Macroeconomic trends in the US and Europe, in particular Trump’s policy plans, could be highly significant for the Consumer sector this year. The outlook for consumer spending is favourable and, in the US, plans for cuts in personal income tax and corporate tax could strongly benefit Consumer. Implications of possible protectionist moves are more mixed.
As the rotation to ‘value’ stocks that began in mid-2016 continues, the Autos & Components subsector is the most obviously ‘value’ sector within Consumer, and has a solid earnings outlook. We also expect reflation to be a major theme of 2017, which should benefit Food Retail in particular. Food prices (measured by Food at Home CPI) have suffered a difficult period since 2015 as prices dropped, falling into deflation in 2016. But the outlook for 2017 looks promising.
Consumer Staples have suffered heavily from the reflation trade, underperforming the MSCI World index by 15% since June 2016. Despite such a large correction, we would still be cautious about a sector call, given threats from the slowdown in emerging markets (EM), digitalisation, new retail formats and new business models.

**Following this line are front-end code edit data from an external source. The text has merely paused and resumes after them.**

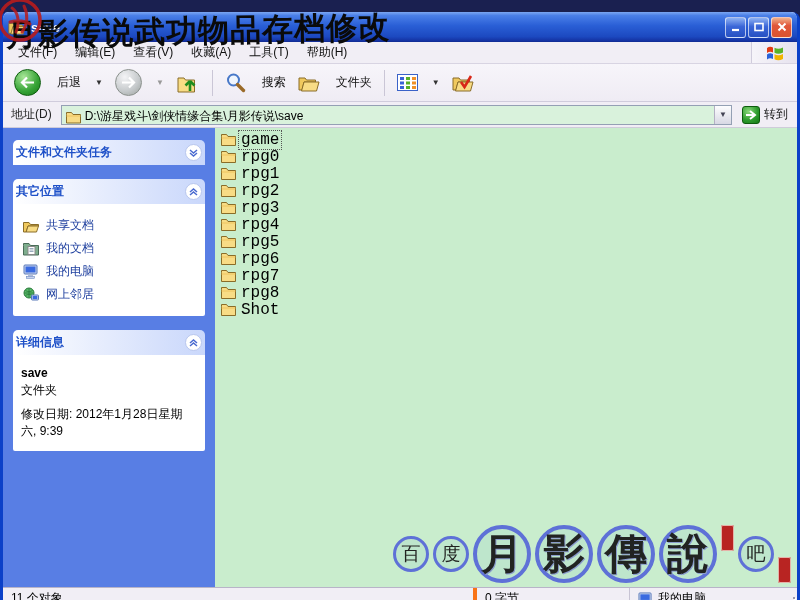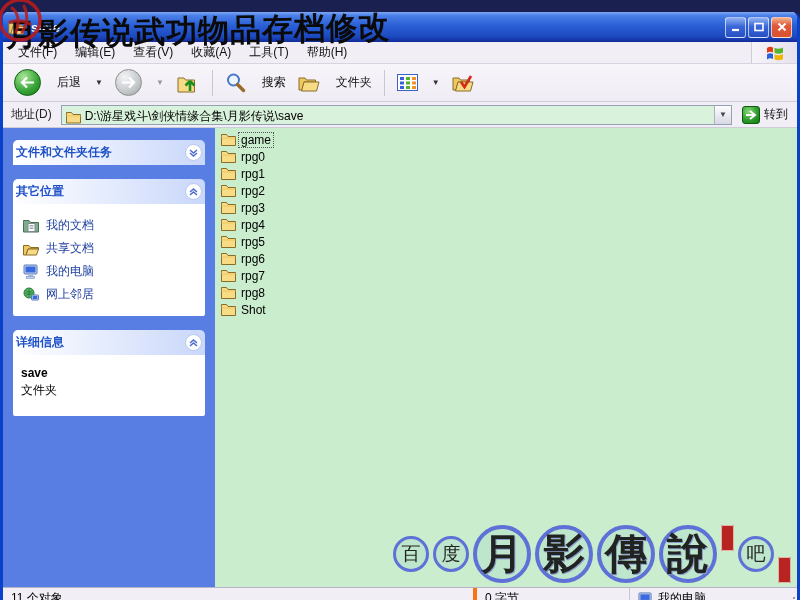--- a/index.html
+++ b/index.html
@@ -77,7 +77,7 @@
 
   .main { flex: 1; background: var(--content_green); position: relative; padding: 3px 0 0 5px; overflow: hidden; }
   .file-row { display: flex; align-items: center; gap: 3px; height: 17px; width: fit-content; padding-left: 1px; }
-  .file-label { font-size: 12px; font-family: Liberation Sans, sans-serif; color: #000; padding: 0 2px; }
+  .file-label { font-size: 16px; font-family: Liberation Mono, monospace; color: #000; padding: 0 2px; }
   .file-row.focused .file-label { outline: 1px dotted #555; }
 
   

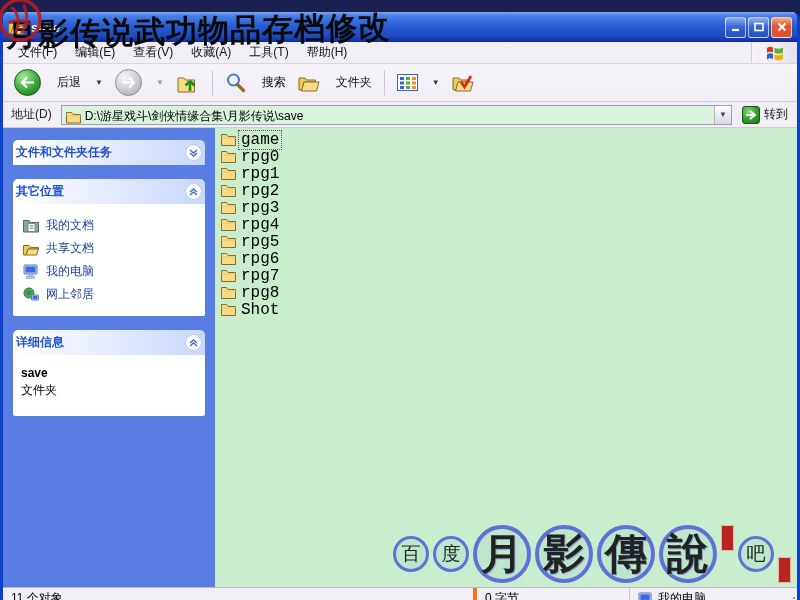--- a/index.html
+++ b/index.html
@@ -295,21 +295,21 @@
           <div class="op-item">
             <span class="icon">
               <svg width="16" height="14" viewBox="0 0 16 14">
+                  <path d="M0.5 3.5 h5.5 l1.5 2 h8 v1.5 H5 l-1.8 6 H0.5 z" fill="#f0c95e" stroke="#8a6d28"></path>
+                  <path d="M5 7 h10.5 l-2 6 H3.2 z" fill="#f8dc85" stroke="#8a6d28"></path>
+                </svg>
+            </span>
+            <span class="op-label">共享文档</span>
+          </div>
+          <div class="op-item">
+            <span class="icon">
+              <svg width="16" height="14" viewBox="0 0 16 14">
                   <path d="M0.5 3.5 V13 H15.5 V3.5 H7.5 L6 1.5 H0.5 z" fill="#7fae8e" stroke="#4a6d58"></path>
                   <rect x="5" y="4.5" width="7" height="8" fill="#fff" stroke="#888"></rect>
                   <path d="M6.5 6.5 h4 M6.5 8 h4 M6.5 9.5 h4" stroke="#9ab"></path>
                 </svg>
             </span>
             <span class="op-label">我的文档</span>
-          </div>
-          <div class="op-item">
-            <span class="icon">
-              <svg width="16" height="14" viewBox="0 0 16 14">
-                  <path d="M0.5 3.5 h5.5 l1.5 2 h8 v1.5 H5 l-1.8 6 H0.5 z" fill="#f0c95e" stroke="#8a6d28"></path>
-                  <path d="M5 7 h10.5 l-2 6 H3.2 z" fill="#f8dc85" stroke="#8a6d28"></path>
-                </svg>
-            </span>
-            <span class="op-label">共享文档</span>
           </div>
           <div class="op-item">
             <span class="icon">

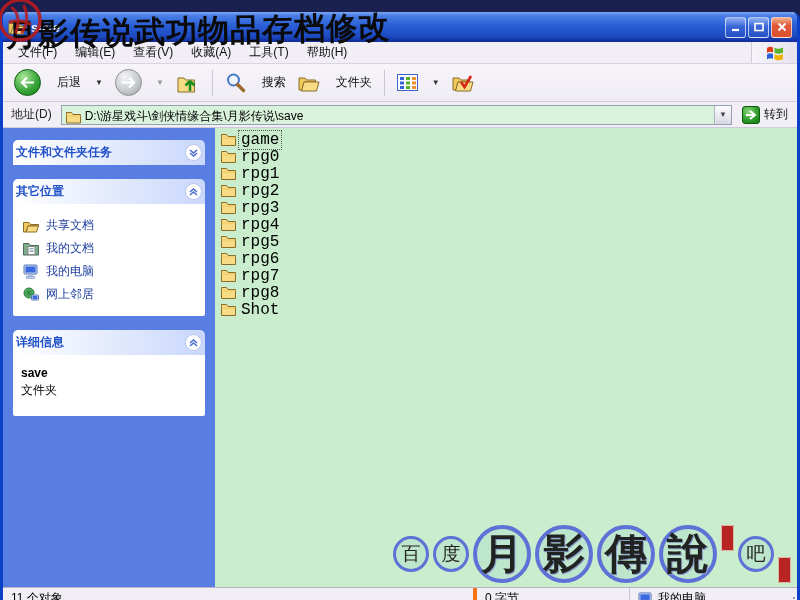--- a/index.html
+++ b/index.html
@@ -349,6 +349,7 @@
           <div class="details-name">save</div>
           <div>文件夹</div>
           <div style="height:6px"></div>
+          <div>修改日期: 2012年1月28日星期六, 9:39</div>
         </div>
       </div>
     </div>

We expect US-centric companies to outperform this year. They are especially well placed to benefit from the improving US consumer and, with a larger portion of sales and earnings in the US, will therefore benefit the most from Trump’s proposal to cut the corporate tax rate. Moreover, Trump’s protectionist stance would lead to higher operating costs for consumer companies with production bases abroad. Finally, due to their relatively high US domestic exposure, Consumer Cyclicals are the biggest beneficiary of the expected stronger USD.
Within Consumer, Autos and Components looks the best option to play the shift to ‘value’ stocks, and Food Retail is likely to be the strongest beneficiary of reflation. We think it is still too soon for a sector call on Consumer Staples, given the EM slowdown and structural challenges, but are taking a carefully selective approach focused on the concepts of self-help, optionality and valuation. We also favour a focus on US-centric companies.